The result was clumsy micro-management directly from the White House, aggravated by MacNamara's intellectual contempt for the generals who reported to him, and Johnson's angry refusal to listen to bad news. The ROLLING THUNDER campaign was a particularly vivid example of this policy, with American strike pilots seriously hobbled on what they could attack, and the strikes conducted in a sporadic and ineffective fashion until the Johnson Administration gave up on them in the fall of 1968, just ahead of presidential elections.

Pessimists point out the clear historical evidence, with the American Revolution as an example with strong parallels and very close to home, that it is very hard for a foreign power to deal with an insurgency in a distant country. The matter is now academic, though the military did learn many hard lessons that they would put to good use later.

BACK_TO_TOP

[2.2] B-52 IN SOUTHEAST ASIA: KHE SANH / LINEBACKER II

* One of the most important actions of the B-52 in the Vietnam War was during the siege of Khe Sanh in early 1968. The North Vietnamese surrounded an isolated US Marine outpost there and began conducting a methodical siege, building trenchworks that crept closer to the outpost while the two sides traded fire.

Concentrated bombardments by B-52s, dropped with precision just outside the perimeter of the outpost, cratered out the North Vietnamese entrenchments and inflicted heavy casualties, forcing them to give up the siege. 2,548 B-52 sorties were flown under the appropriately-named OPERATION NIAGARA in support of the defense of Khe Sanh, dropping a total of 54,129 tonnes (59,542 tons) of bombs.
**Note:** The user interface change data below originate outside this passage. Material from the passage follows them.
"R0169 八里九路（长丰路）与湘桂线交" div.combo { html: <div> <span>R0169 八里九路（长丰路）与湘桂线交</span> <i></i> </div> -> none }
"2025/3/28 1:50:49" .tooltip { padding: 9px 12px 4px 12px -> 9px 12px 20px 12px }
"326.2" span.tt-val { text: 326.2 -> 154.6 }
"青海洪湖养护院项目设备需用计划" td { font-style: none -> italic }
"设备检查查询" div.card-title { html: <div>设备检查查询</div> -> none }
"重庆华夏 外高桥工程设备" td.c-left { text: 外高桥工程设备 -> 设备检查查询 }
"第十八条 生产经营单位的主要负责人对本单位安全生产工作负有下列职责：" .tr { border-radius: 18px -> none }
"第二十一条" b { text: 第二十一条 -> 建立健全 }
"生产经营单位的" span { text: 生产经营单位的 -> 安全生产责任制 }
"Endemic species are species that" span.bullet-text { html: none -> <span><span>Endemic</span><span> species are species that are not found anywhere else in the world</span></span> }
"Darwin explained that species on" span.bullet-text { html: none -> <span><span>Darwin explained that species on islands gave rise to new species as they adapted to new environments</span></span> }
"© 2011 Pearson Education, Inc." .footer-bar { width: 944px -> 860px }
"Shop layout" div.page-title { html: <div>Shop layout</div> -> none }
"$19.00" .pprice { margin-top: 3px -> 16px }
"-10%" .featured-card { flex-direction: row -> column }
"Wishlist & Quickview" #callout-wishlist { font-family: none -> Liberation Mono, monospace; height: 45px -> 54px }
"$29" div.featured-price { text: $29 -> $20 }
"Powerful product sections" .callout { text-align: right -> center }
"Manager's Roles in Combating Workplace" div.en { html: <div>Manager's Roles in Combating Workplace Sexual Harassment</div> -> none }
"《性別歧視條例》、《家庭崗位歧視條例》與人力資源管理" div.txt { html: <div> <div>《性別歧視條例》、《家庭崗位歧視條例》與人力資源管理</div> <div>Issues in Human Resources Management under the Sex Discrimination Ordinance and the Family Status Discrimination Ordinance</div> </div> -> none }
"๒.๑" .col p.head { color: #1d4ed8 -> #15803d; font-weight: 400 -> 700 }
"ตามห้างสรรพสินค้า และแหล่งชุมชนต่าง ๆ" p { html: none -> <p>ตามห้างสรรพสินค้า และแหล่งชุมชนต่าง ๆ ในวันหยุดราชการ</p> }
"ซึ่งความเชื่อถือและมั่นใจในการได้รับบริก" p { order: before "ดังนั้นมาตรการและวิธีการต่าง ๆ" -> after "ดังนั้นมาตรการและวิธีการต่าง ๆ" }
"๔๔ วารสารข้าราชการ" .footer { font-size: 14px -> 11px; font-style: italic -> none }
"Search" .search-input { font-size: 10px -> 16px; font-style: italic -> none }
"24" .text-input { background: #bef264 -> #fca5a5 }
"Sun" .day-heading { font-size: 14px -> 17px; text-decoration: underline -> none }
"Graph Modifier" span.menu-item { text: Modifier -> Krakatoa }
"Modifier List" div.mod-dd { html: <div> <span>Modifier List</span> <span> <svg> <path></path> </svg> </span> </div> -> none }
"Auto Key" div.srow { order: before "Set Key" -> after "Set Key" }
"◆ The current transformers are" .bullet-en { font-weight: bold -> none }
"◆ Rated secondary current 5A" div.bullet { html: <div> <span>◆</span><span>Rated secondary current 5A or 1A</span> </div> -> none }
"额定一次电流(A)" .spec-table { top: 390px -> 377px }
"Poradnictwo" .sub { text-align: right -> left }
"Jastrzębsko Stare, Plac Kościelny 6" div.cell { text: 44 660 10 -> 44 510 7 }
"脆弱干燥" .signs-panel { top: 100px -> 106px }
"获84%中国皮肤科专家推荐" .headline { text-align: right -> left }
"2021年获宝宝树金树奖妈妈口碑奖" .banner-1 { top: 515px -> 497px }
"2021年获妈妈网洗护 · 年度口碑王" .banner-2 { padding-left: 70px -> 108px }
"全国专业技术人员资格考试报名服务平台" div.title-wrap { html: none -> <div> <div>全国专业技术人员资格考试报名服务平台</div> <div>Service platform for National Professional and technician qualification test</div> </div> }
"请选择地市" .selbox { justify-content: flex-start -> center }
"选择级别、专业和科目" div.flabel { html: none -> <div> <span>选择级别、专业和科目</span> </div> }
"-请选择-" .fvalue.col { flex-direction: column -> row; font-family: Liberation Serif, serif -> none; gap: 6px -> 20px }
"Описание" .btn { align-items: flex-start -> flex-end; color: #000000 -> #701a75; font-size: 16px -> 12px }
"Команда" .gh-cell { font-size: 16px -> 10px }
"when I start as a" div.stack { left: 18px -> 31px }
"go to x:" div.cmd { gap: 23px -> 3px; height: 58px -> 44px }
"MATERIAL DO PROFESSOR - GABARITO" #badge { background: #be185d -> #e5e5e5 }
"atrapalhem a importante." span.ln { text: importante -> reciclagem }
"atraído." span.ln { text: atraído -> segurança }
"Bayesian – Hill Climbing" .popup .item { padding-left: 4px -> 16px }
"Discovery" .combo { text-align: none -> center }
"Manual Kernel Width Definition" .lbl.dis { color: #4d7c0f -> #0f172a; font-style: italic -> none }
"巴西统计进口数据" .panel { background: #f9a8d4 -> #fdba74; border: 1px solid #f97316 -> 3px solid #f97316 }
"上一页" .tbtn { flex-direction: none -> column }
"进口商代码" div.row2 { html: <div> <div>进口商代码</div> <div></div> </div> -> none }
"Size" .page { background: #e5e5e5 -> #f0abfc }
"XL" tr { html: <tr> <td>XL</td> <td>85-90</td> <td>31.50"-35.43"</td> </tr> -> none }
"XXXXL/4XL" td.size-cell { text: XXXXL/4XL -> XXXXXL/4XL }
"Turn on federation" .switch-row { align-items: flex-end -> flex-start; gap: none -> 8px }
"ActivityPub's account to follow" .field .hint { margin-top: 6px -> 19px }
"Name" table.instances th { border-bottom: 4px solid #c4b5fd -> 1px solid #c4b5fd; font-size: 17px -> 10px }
Raids were not only flown out of Anderson and U Tapao, but from Kadena in Okinawa, where B-52Ds had been sent to counter aggressive North Korean moves. The fact that Kadena was performing raids on Southeast Asia was kept secret in order to avoid inflaming Japanese public opinion. The Japanese had been on the receiving end of American heavy bomber strikes only a few decades before, and it took no great wisdom to realize they would find even passive involvement in such activities very disagreeable.

While the bombers were formally restricted from dropping their bombs any closer than a kilometer from the Khe Sanh base perimeter, the Marines lied to the aircrews and sometimes put them at 500 meters or even closer. When the enemy finally withdrew, Americans scouting out the abandoned North Vietnamese positions found a moonscape of craters with no trees standing, littered with hundreds of enemy dead.

However, although the North Vietnamese suffered greatly at Khe Sanh, one of the goals of the siege was as a diversion, successfully distracting American attention from a buildup for an uprising across all of South Vietnam that began on Tet, the Vietnamese New Year's Day, in 1968. The Tet uprising was crushed and proved a tactical failure, but it would later be seen as a strategic victory for the Communists, since it destroyed the credibility of US military claims that the war was gradually being won.

American public support for the war, which had been wavering, now began to fade away. Richard M. Nixon won the US presidential election in the fall of 1968, partly on promises that he would disengage the US from the conflict. The Nixon Administration pursued a policy of "Vietnamization", trying to build up South Vietnamese forces to fight for themselves, while pursuing diplomatic efforts led by US Secretary of State Henry Kissinger.

* The B-52D force in the theatre was drawn down. In September 1970, B-52 combat operations were halted at Anderson and Kadena, with Arc Light continuing from U Tapao, the base having been built up to the status of a full-service facility for the Buffs. 42 of the bombers were operated from U Tapao, the same number that had been originally committed to the theater.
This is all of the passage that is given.